Consecutive case series analysis. To evaluate the surgical outcomes of patients with thoracic adolescent idiopathic scoliosis (AIS) in relation to different degrees of geometric torsion. AIS is a three-dimensional (3D) deformity of the spine. A 3D classification of AIS, however, remains elusive because there is no widely accepted 3D parameter in the clinical practice. Recently, a new method of estimating geometric torsion has been proposed and detected two potential new 3D subgroups based on geometric torsion values. This is an analysis of 93 patients with Lenke type-1 deformity from our institution. 3D reconstructions were obtained using biplanar radiographs both pre- and postoperatively. Geometric torsion was computed using a novel technique by approximating local arc lengths at the neutral vertebra in the thoracolumbar segment. An inter- and intragroup statistical analysis was performed to compare clinical indices of patients with different torsion values. A qualitative assessment was also performed on each patient by two senior staff surgeons. Statistically significant differences were observed in clinical indices between high (2.85 mm) and low torsion (0.83 mm) Lenke type 1 subgroups.

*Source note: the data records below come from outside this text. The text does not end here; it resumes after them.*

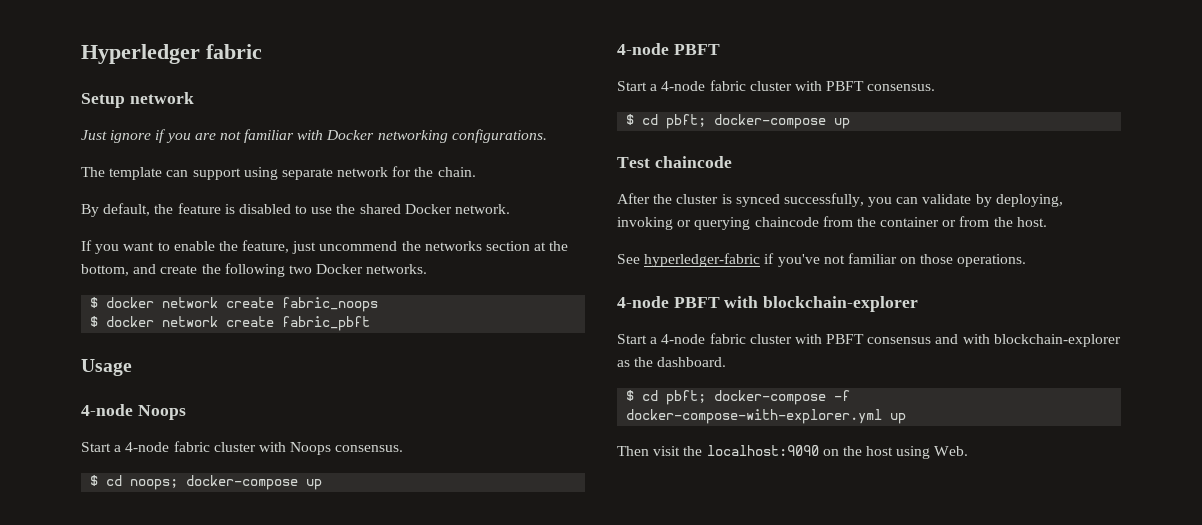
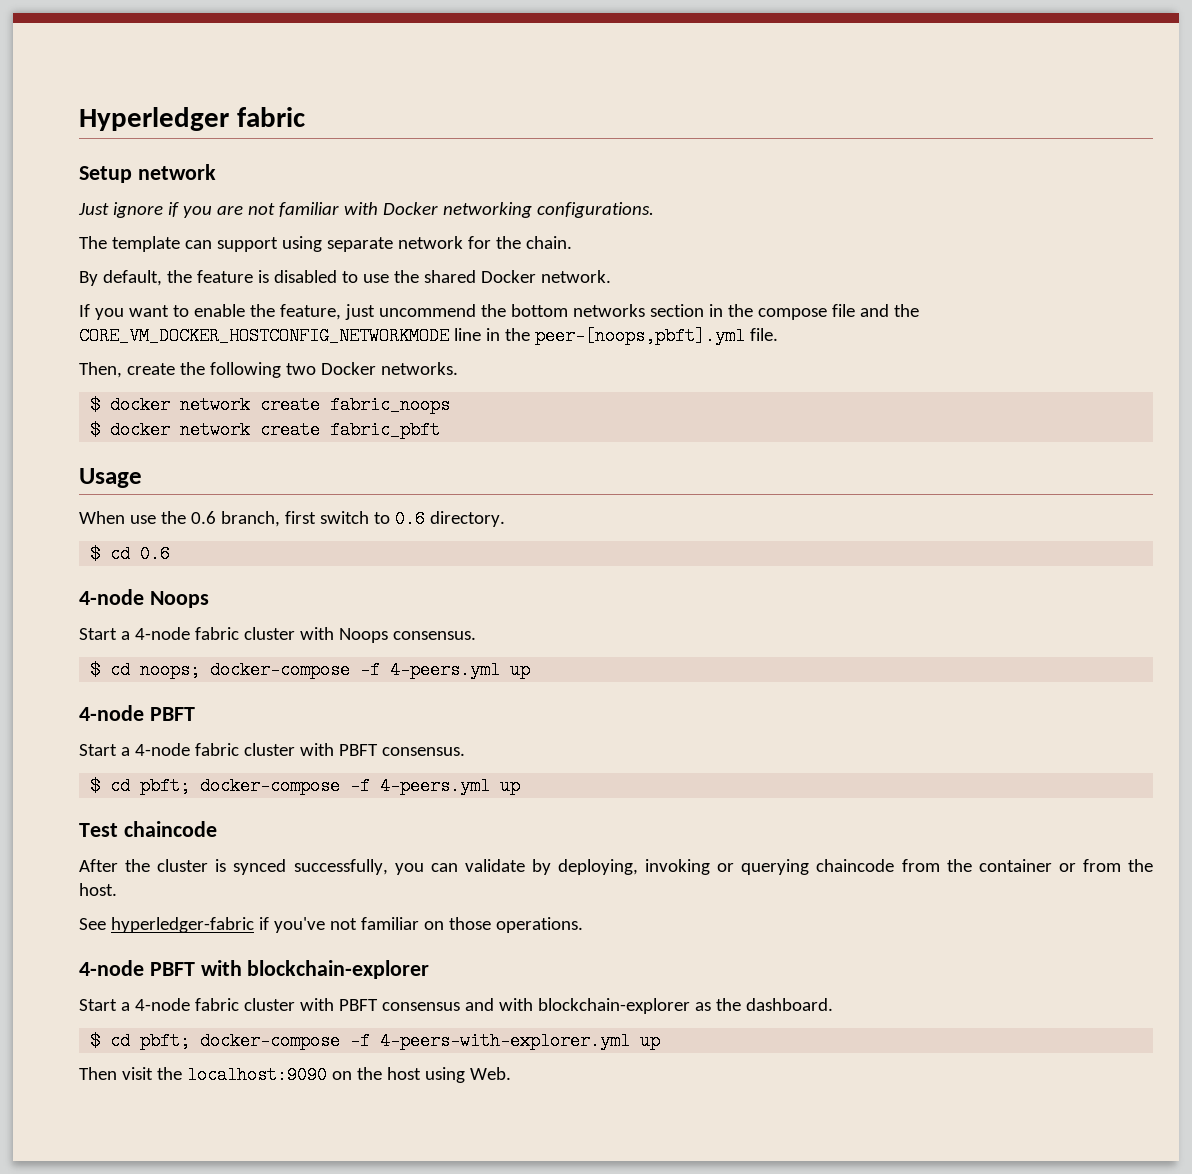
- If you want to enable the feature, just uncommend the networks section at the bottom, and create the following two Docker networks.
+ If you want to enable the feature, just uncommend the bottom networks section in the compose file and the CORE_VM_DOCKER_HOSTCONFIG_NETWORKMODE line in the peer-[noops,pbft].yml file.
+ Then, create the following two Docker networks.
+ When use the 0.6 branch, first switch to 0.6 directory.
+ $ cd 0.6
- $ cd noops; docker-compose up
+ $ cd noops; docker-compose -f 4-peers.yml up
- $ cd pbft; docker-compose up
+ $ cd pbft; docker-compose -f 4-peers.yml up
- $ cd pbft; docker-compose -f docker-compose-with-explorer.yml up
+ $ cd pbft; docker-compose -f 4-peers-with-explorer.yml up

Preoperatively, the high torsion group showed higher Cobb angle values in the thoracic segment (71.18° vs. 63.74°), as well as higher angulation in the thoracolumbar plane of maximum deformity (67.79° vs. 53.30°). Postoperatively, a statistically significant difference was found in the orientation of the plane of maximum deformity in the thoracolumbar segment between the high and low torsion groups (47.95° vs. 30.03°). Results from the qualitative evaluation of surgical results showed different results between the two staff surgeons. These results suggest a link between preoperative torsion values and surgical outcomes within Lenke type 1 deformities. These results will need to be validated by an independent group, as it is a single-center study. 4.